Task brief: Restate all data exactly. No images.

Dataset excerpts:
<<<<
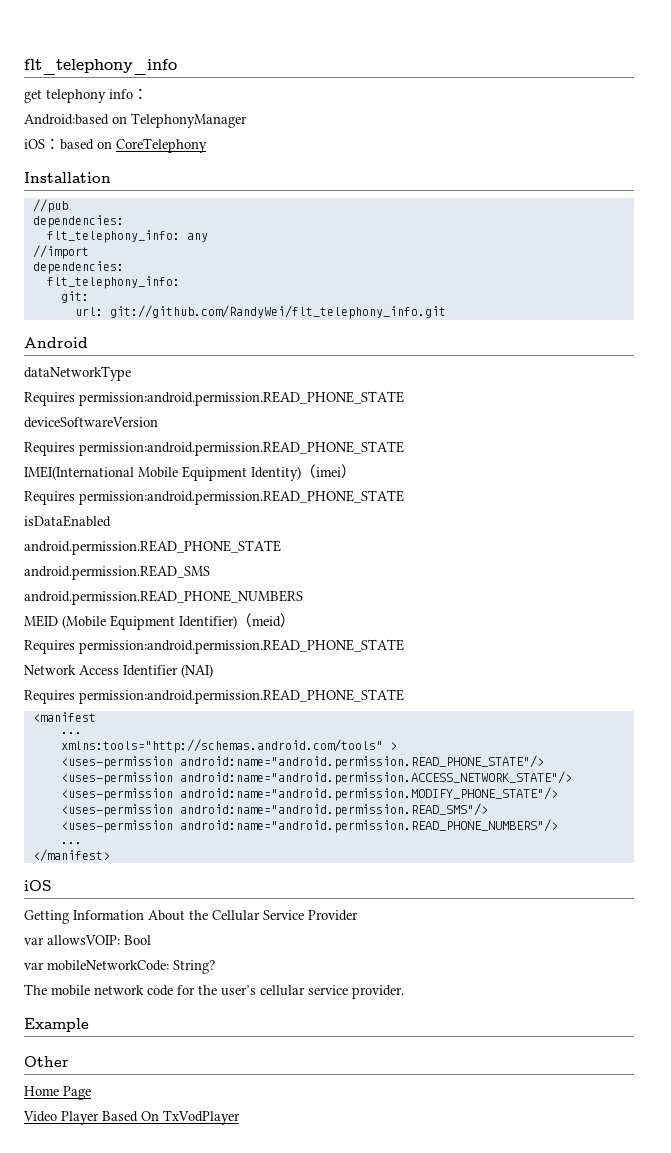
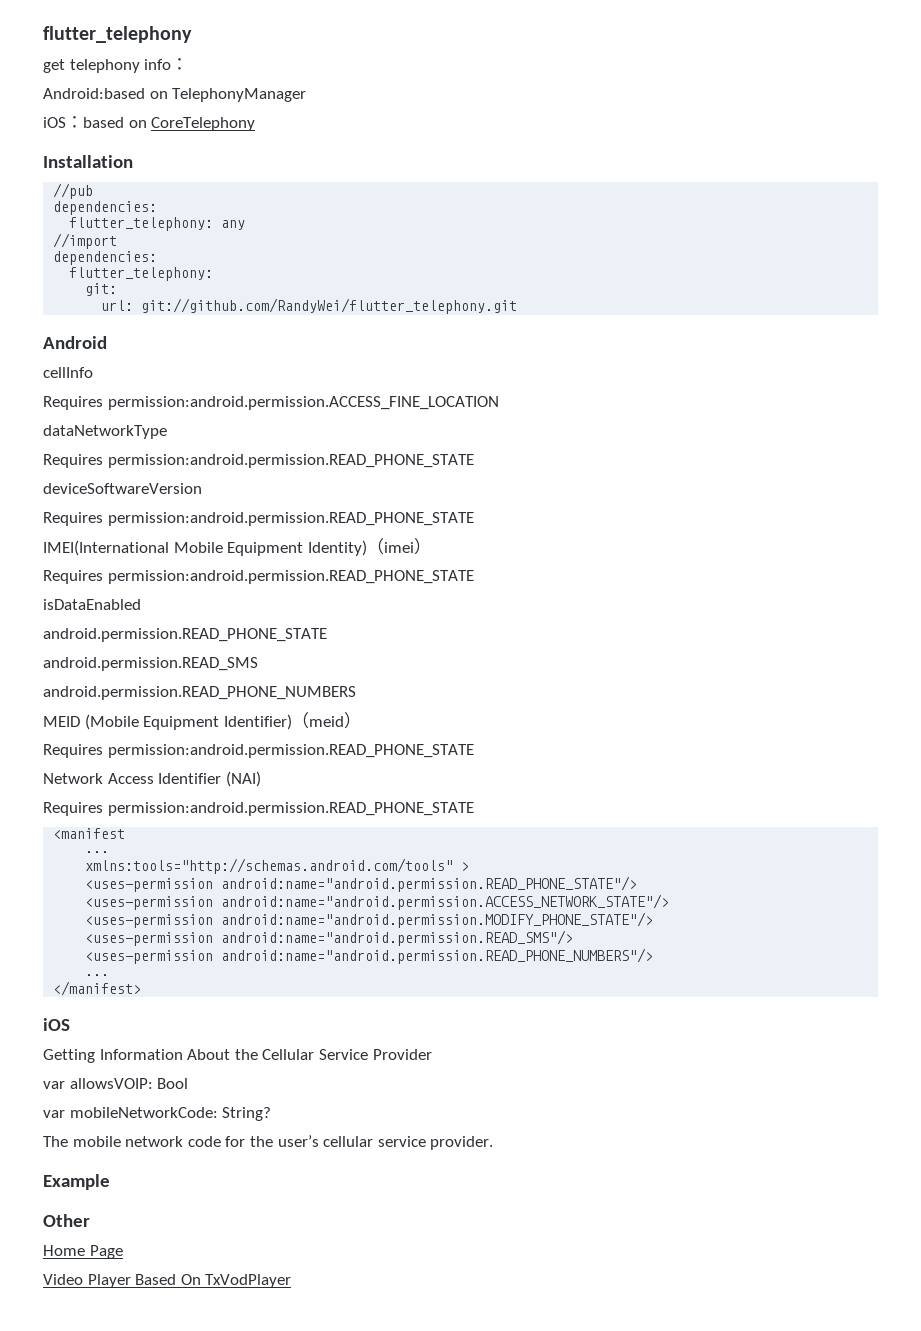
- flt_telephony_info
+ flutter_telephony
- flt_telephony_info: any
+ flutter_telephony: any
  //import
  dependencies:
- flt_telephony_info:
+ flutter_telephony:
- url: git://github.com/RandyWei/flt_telephony_info.git
+ url: git://github.com/RandyWei/flutter_telephony.git
+ cellInfo
+ Requires permission:android.permission.ACCESS_FINE_LOCATION

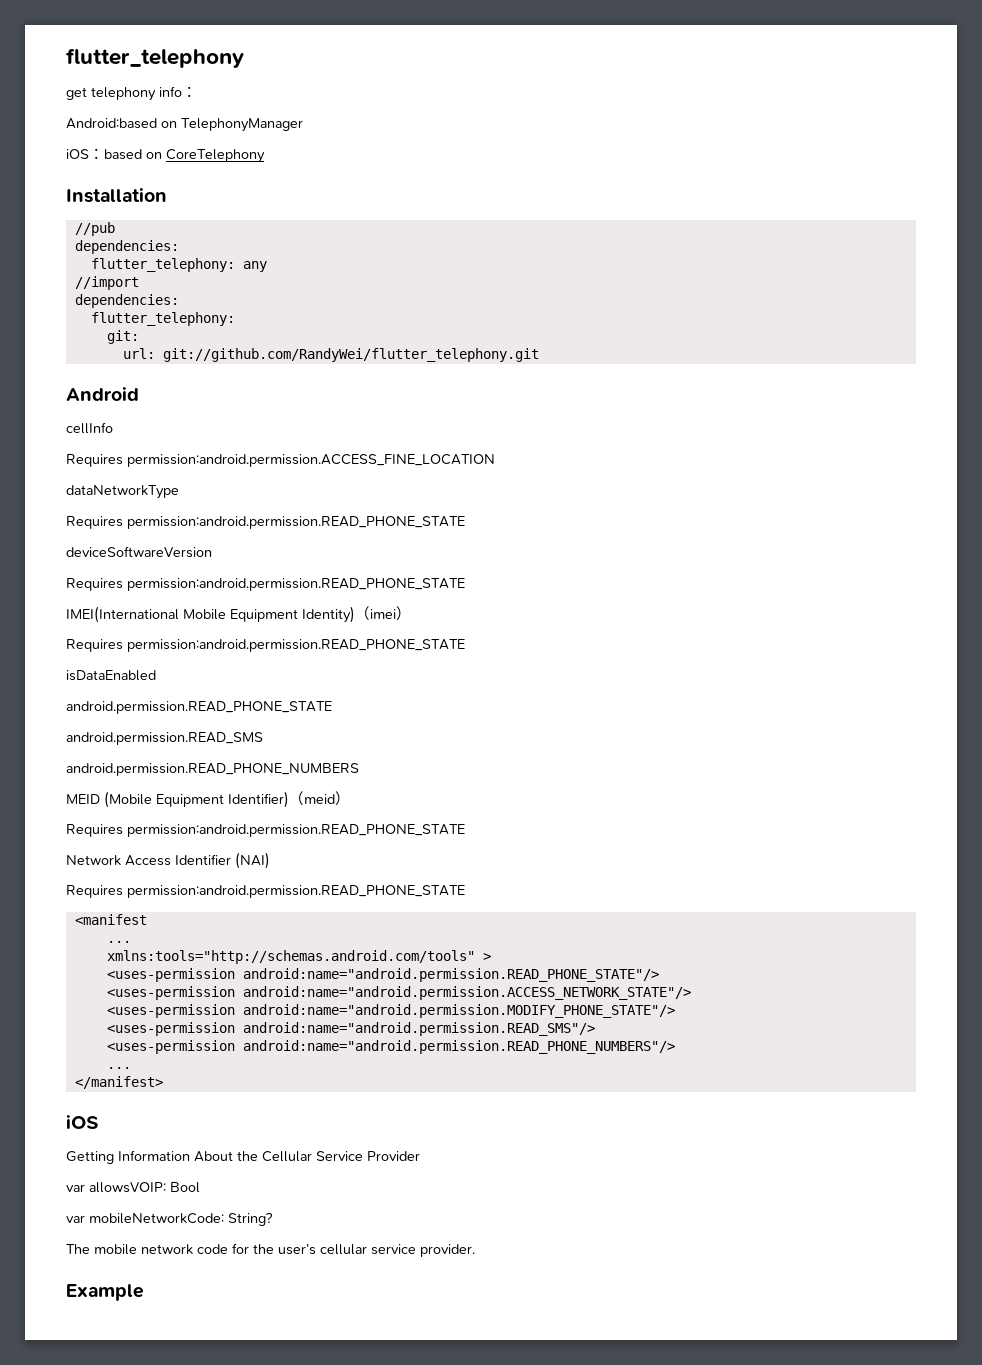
- Other
- Home Page
- Video Player Based On TxVodPlayer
>>>>
The answer:
- flt_telephony_info
+ flutter_telephony
- flt_telephony_info: any
+ flutter_telephony: any
  //import
  dependencies:
- flt_telephony_info:
+ flutter_telephony:
- url: git://github.com/RandyWei/flt_telephony_info.git
+ url: git://github.com/RandyWei/flutter_telephony.git
+ cellInfo
+ Requires permission:android.permission.ACCESS_FINE_LOCATION

- Other
- Home Page
- Video Player Based On TxVodPlayer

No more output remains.